La banque fait donc appel à Bénédicte Gérard-Dabin, consultante RH et cofondatrice du cabinet Talea Consulting Africa. Sous sa houlette, l’équipe RH amorce une petite révolution. Plusieurs chantiers sont mis en route : cartographie des métiers, définition des fiches de poste et mise en place des indicateurs de performance.

L’année 2015 marque la naissance de la direction du capital humain, une véritable direction RH chapeautée par Jeanne Masunda Grisay, ex-directrice de la communication. Concentré auparavant sur le recrutement et la gestion administrative des salariés, le service s’élargit à la gestion des carrières et à la formation continue.

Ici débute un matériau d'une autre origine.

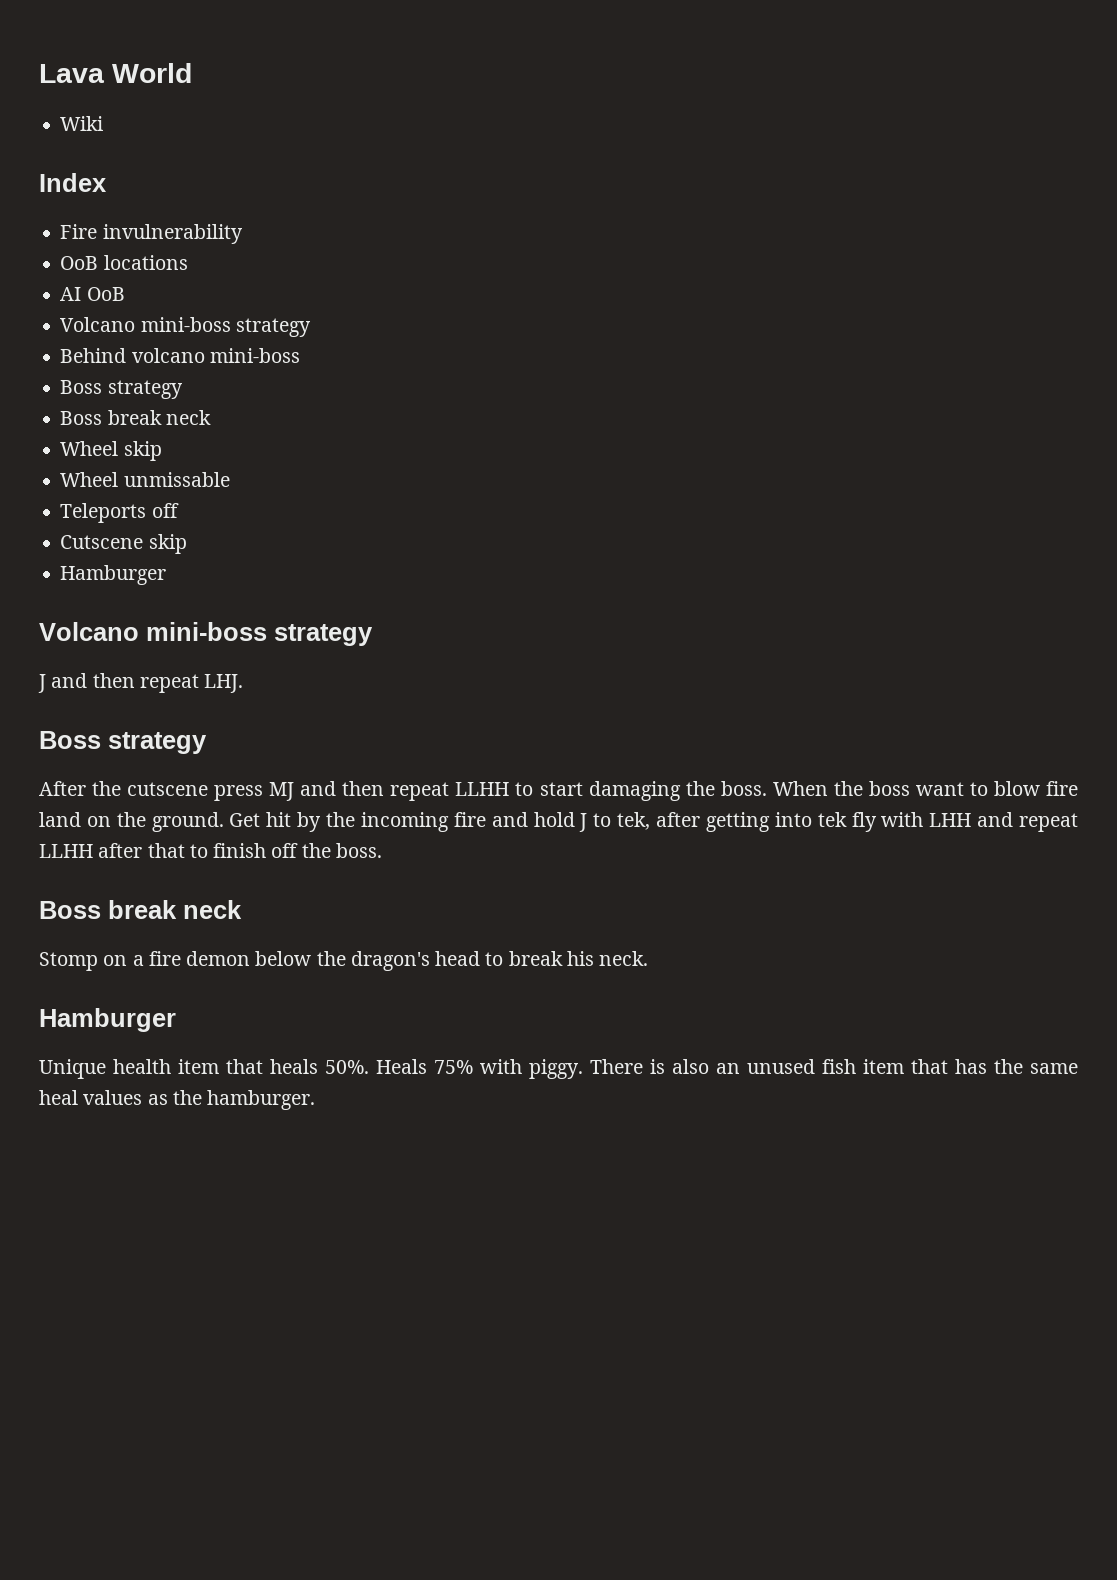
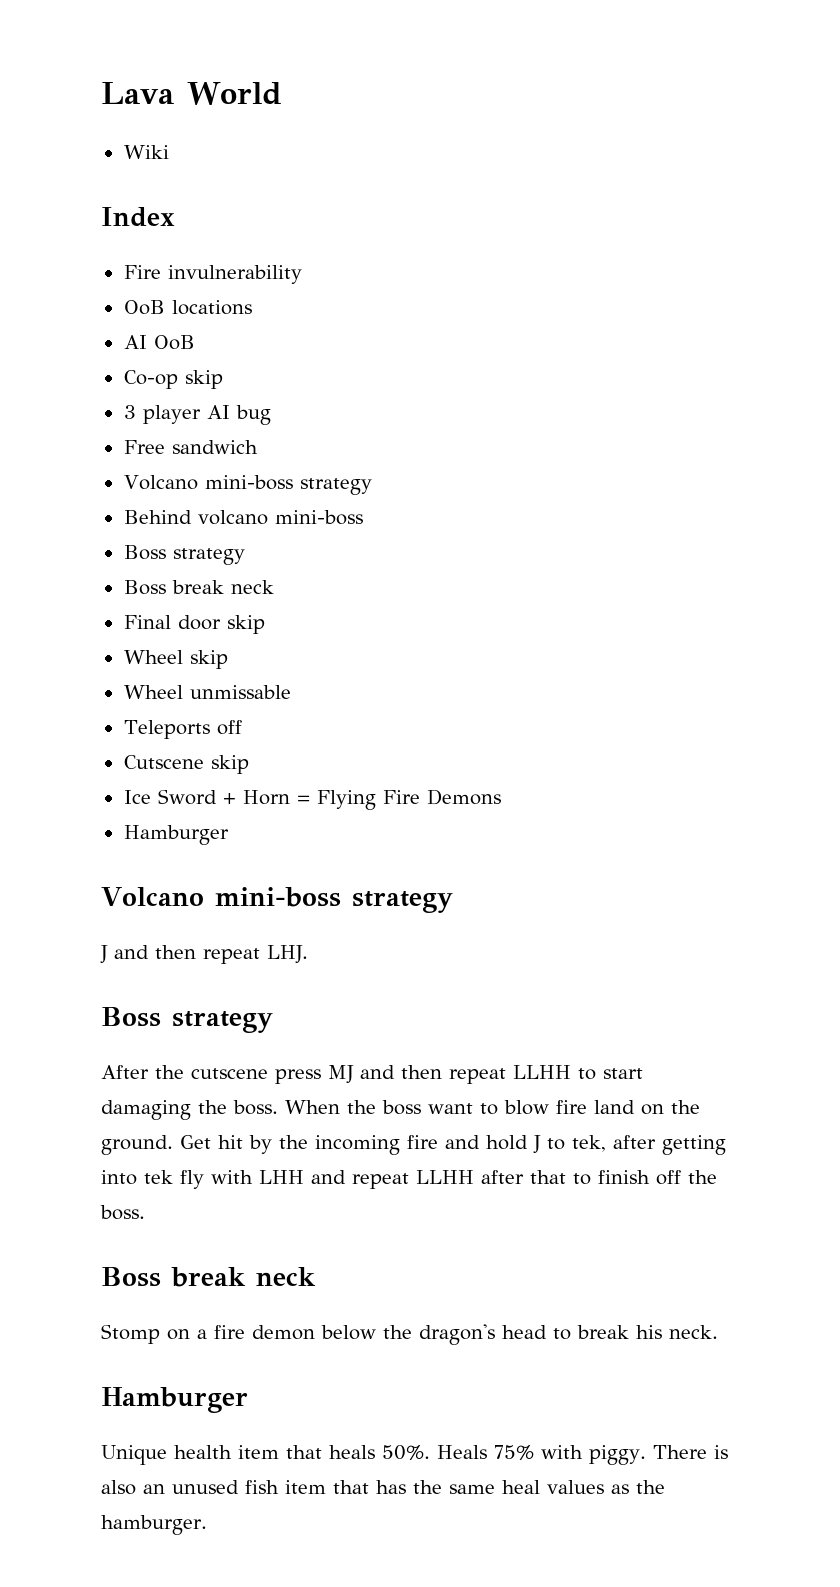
(125, 294) none -> [123,370,223,389] [123,405,271,425] [123,440,258,454] // Co-op skip // 3 player AI bug // Free sandwich
(211, 417) none -> [123,615,265,634] // Final door skip
(187, 544) none -> [123,789,501,810] // Ice Sword + Horn = Flying Fire Demons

Chaque nouvelle recrue passe obligatoirement par la case formation à son arrivée

Les changements se font sentir dès 2016 : « Nous avons éclairci et rationalisé nos process, ce qui nous a permis de progresser dans l’analyse des demandes de crédit et de traiter davantage de requêtes au quotidien. Nous avons aussi digitalisé notre communication interne, ainsi que les désirs de formation et de mobilité. Même dans les agences les plus reculées du pays, les demandes de formation ou de mutation sont accessibles en ligne », souligne Naima Issawi. Quant aux entretiens annuels ou de carrière triennaux, ils ont été mis en place en 2017.

Case formation

Pendant toute cette période, la banque a recruté et formé plusieurs centaines de jeunes dans sa propre académie, créée en 2010. Désormais, les effectifs se chiffrent à 1 560 collaborateurs, avec une moyenne d’âge de 37 ans. « Chaque nouvelle recrue passe obligatoirement par la case formation à son arrivée », affirme Naima Issawi.

Ajustées selon les profils, elles durent de trois à six mois à temps complet ou en alternance, sur des thématiques ciblées, et finissent toujours par deux mois sur le terrain et par des tests d’évaluation. « Nous recrutons des jeunes qui refusent la monotonie. Ils sont prêts à devenir polyvalents et à bouger », explique Naima Issawi. Une fois intégrés, les salariés, même jeunes, peuvent rapidement accéder à des postes à responsabilité : « Les profils qui cumulent trois ou quatre ans au sein de la banque peuvent être promus à la direction d’une petite agence », assure la dirigeante.

Innovations

Tous les trois ans, les collaborateurs sont amenés à changer de poste ou de région « pour comprendre la culture d’entreprise ». Grâce à la transformation RH, le nombre de mobilités est passé d’une centaine en 2016 à 250 en 2017.

Rawbank n’en est pas à son coup d’essai en matière d’innovation. Entre 2009 et 2010, elle n’a pas hésité à proposer la carte bleue à sa clientèle, l’ouverture des agences le samedi ou encore le code swift, un identifiant bancaire qui permet aux clients d’effectuer des virements vers d’autres banques et à l’étranger. Et ce dans un pays où le taux de bancarisation plafonne à seulement 6 %.

« Les dirigeants de Rawbank font preuve d’une grande capacité d’adaptation. Ils m’ont totalement ouvert leurs portes, et j’ai pu rencontrer absolument tout le monde très facilement, du simple employé au dirigeant », raconte Bénédicte Gérard-Dabin. L’accessibilité semble être notamment la marque de Mustapha Rawji : « Les décideurs sont très accessibles. À l’époque où je voulais travailler avec eux, j’ai rapidement eu accès à Mustapha Rawji. Je garde le souvenir d’un homme très chaleureux et qui pense vite », confie Vincent Siraut, conseil en ressources humaines à Bordeaux, qui a travaillé six mois en tant que formateur au sein de l’établissement à Kinshasa. D’insolent, chez les Rawji, il n’y aurait donc que les chiffres.